How would you know there was a fault on the socket circuit if it were a ring? For one or two sockets on a ring to fail (owing to the foresaid type of fault) would you not need to have 2 breaks?
Depends on what level you noted the lack of continuity
Unfortunately there are circuits that are not continuous before a fault occurs or becomes apparent
One job I went to, two out of about ten sockets on the circuit not working.
32 a mcb , two wires marked up ring , all looked ok,turned out mice chewed wire last year , so someone disconned it and left it on two radials still from the 32a.

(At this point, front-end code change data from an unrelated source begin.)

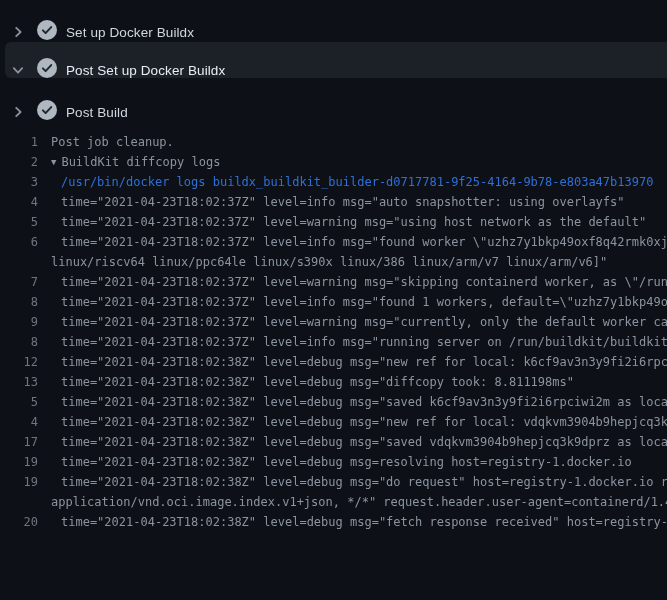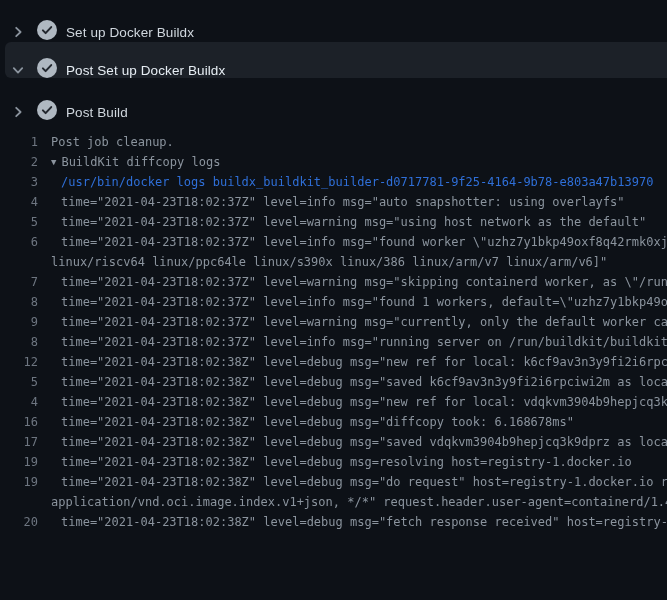"13" div.log-row { html: none -> <div> <span>13</span> <span><span>time="2021-04-23T18:02:38Z" level=debug msg="diffcopy took: 8.811198ms"</span></span> </div> }
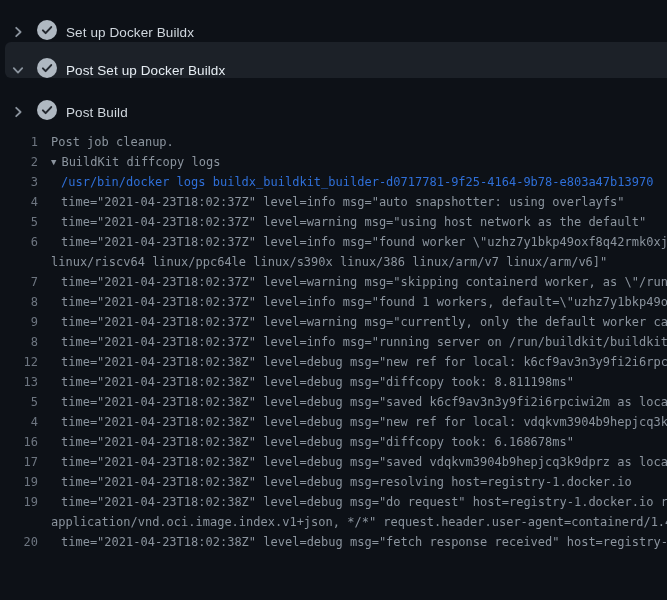"16" div.log-row { html: <div> <span>16</span> <span><span>time="2021-04-23T18:02:38Z" level=debug msg="diffcopy took: 6.168678ms"</span></span> </div> -> none }
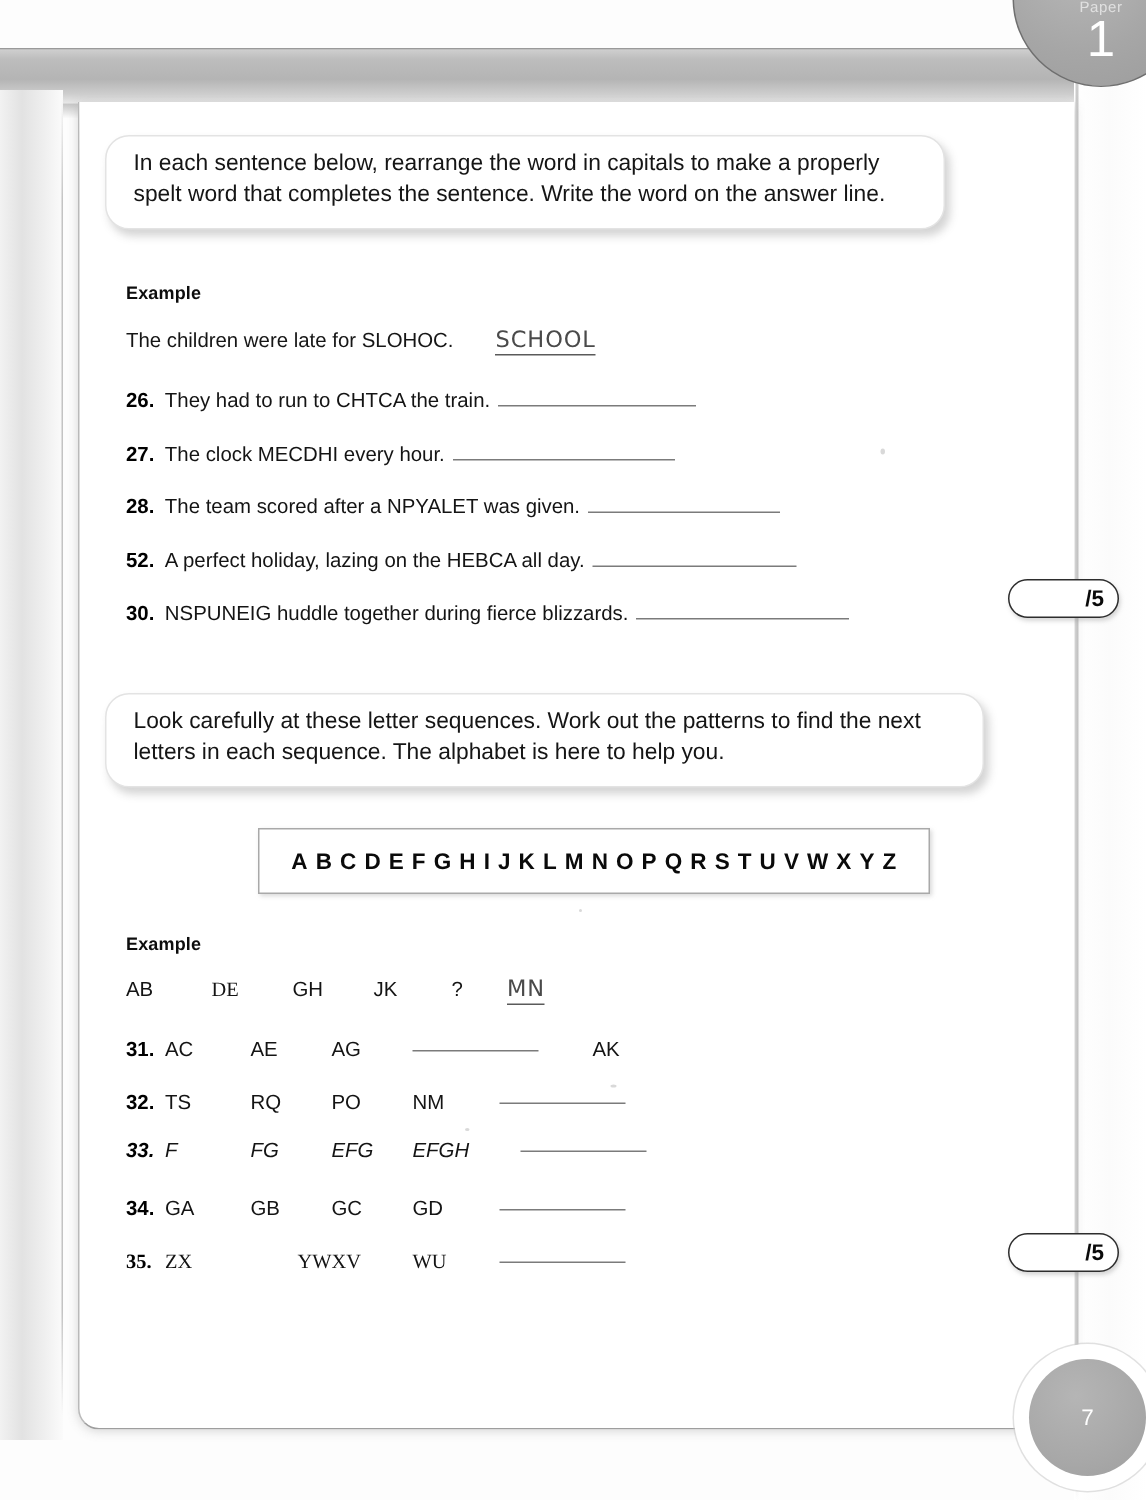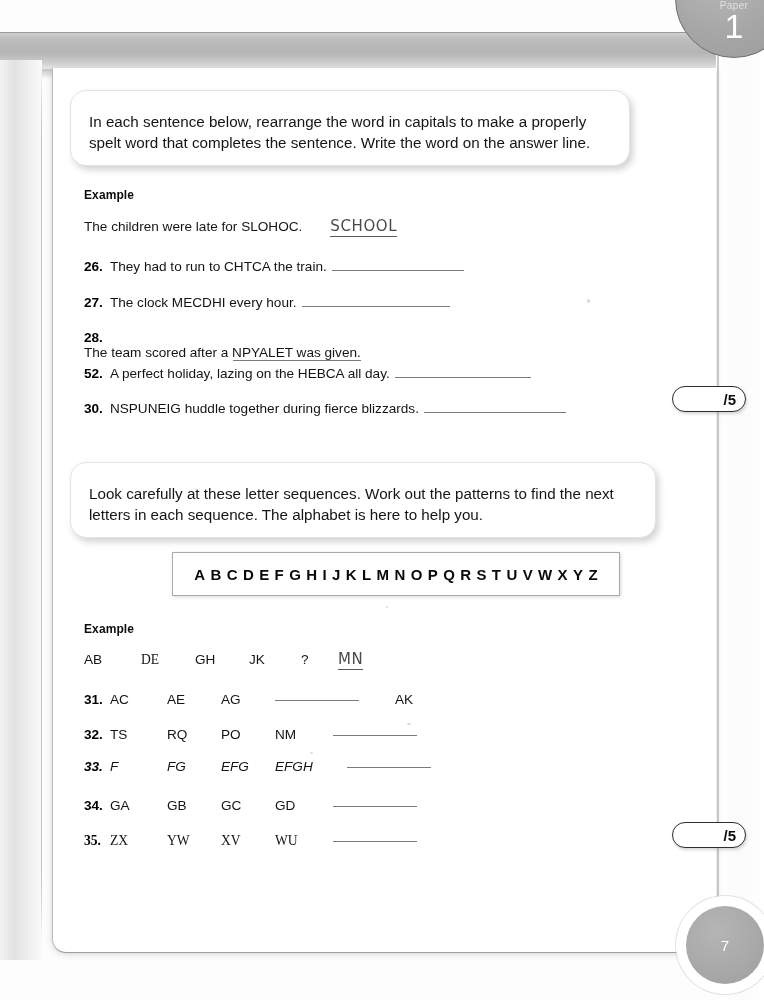"In each sentence below, rearrange" .instruction { padding: 20px 16px 12px 18px -> 7px 16px 12px 18px }
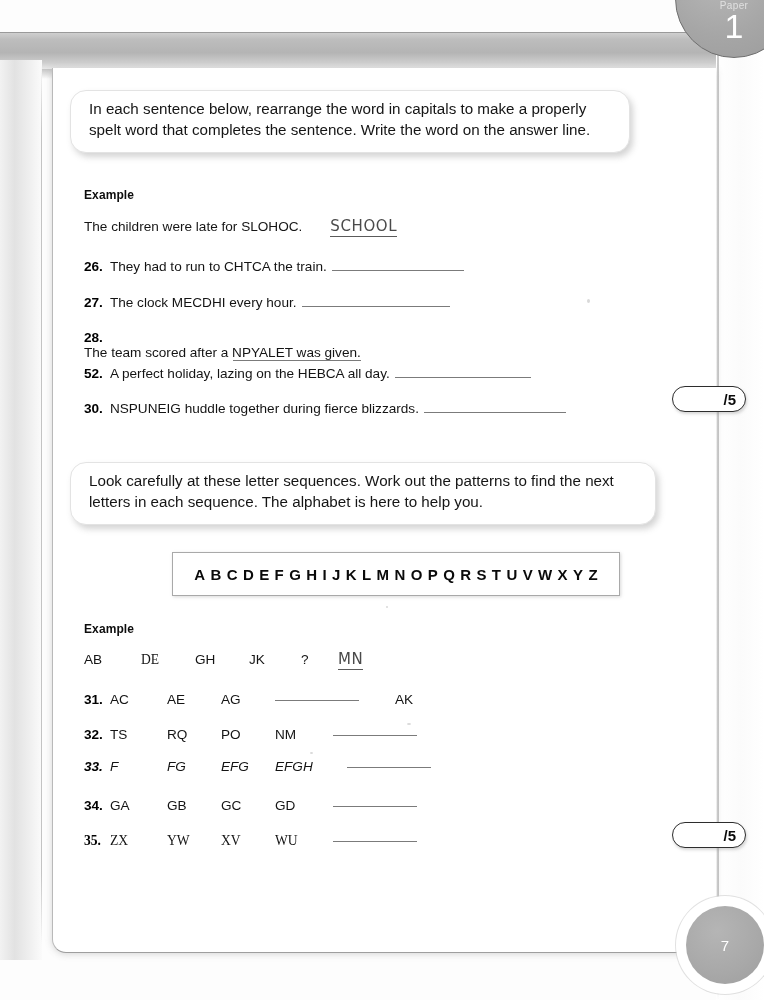"28." div.q-row { flex-direction: column -> none }
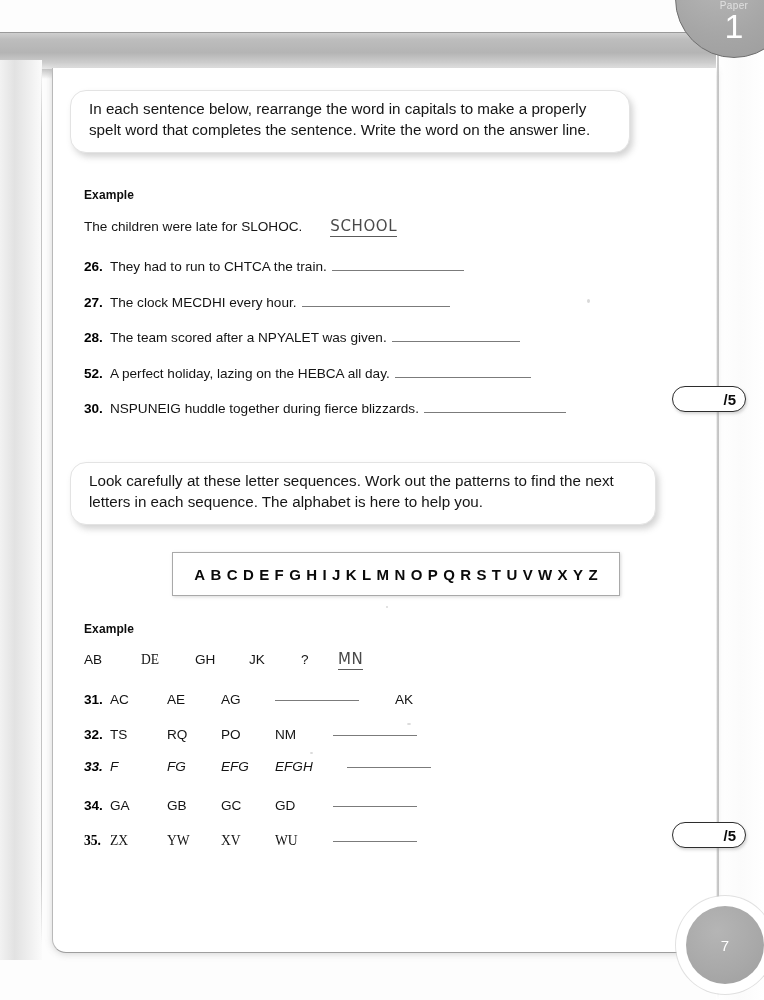"YW" span.seq-cell { text-align: none -> right }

Was not till the other two sockets failed anyone noticed, mouse had chewed through another cable on the same circuit.
This building now has two 20 a radials,with the middle section disconnected and two non working sockets.
Other job went to mcb was tripping , disconnected and tested again all three open circuit, traced to two T+E cables cut off , still live, someone had forgot to fit the socket on the end.
So the so called ring was not a ring.
Another job half an office failed due to socket terminal burning out,with a ring , should not have lost more than one socket as you say ,turned out one socket was missing already and cables not joined.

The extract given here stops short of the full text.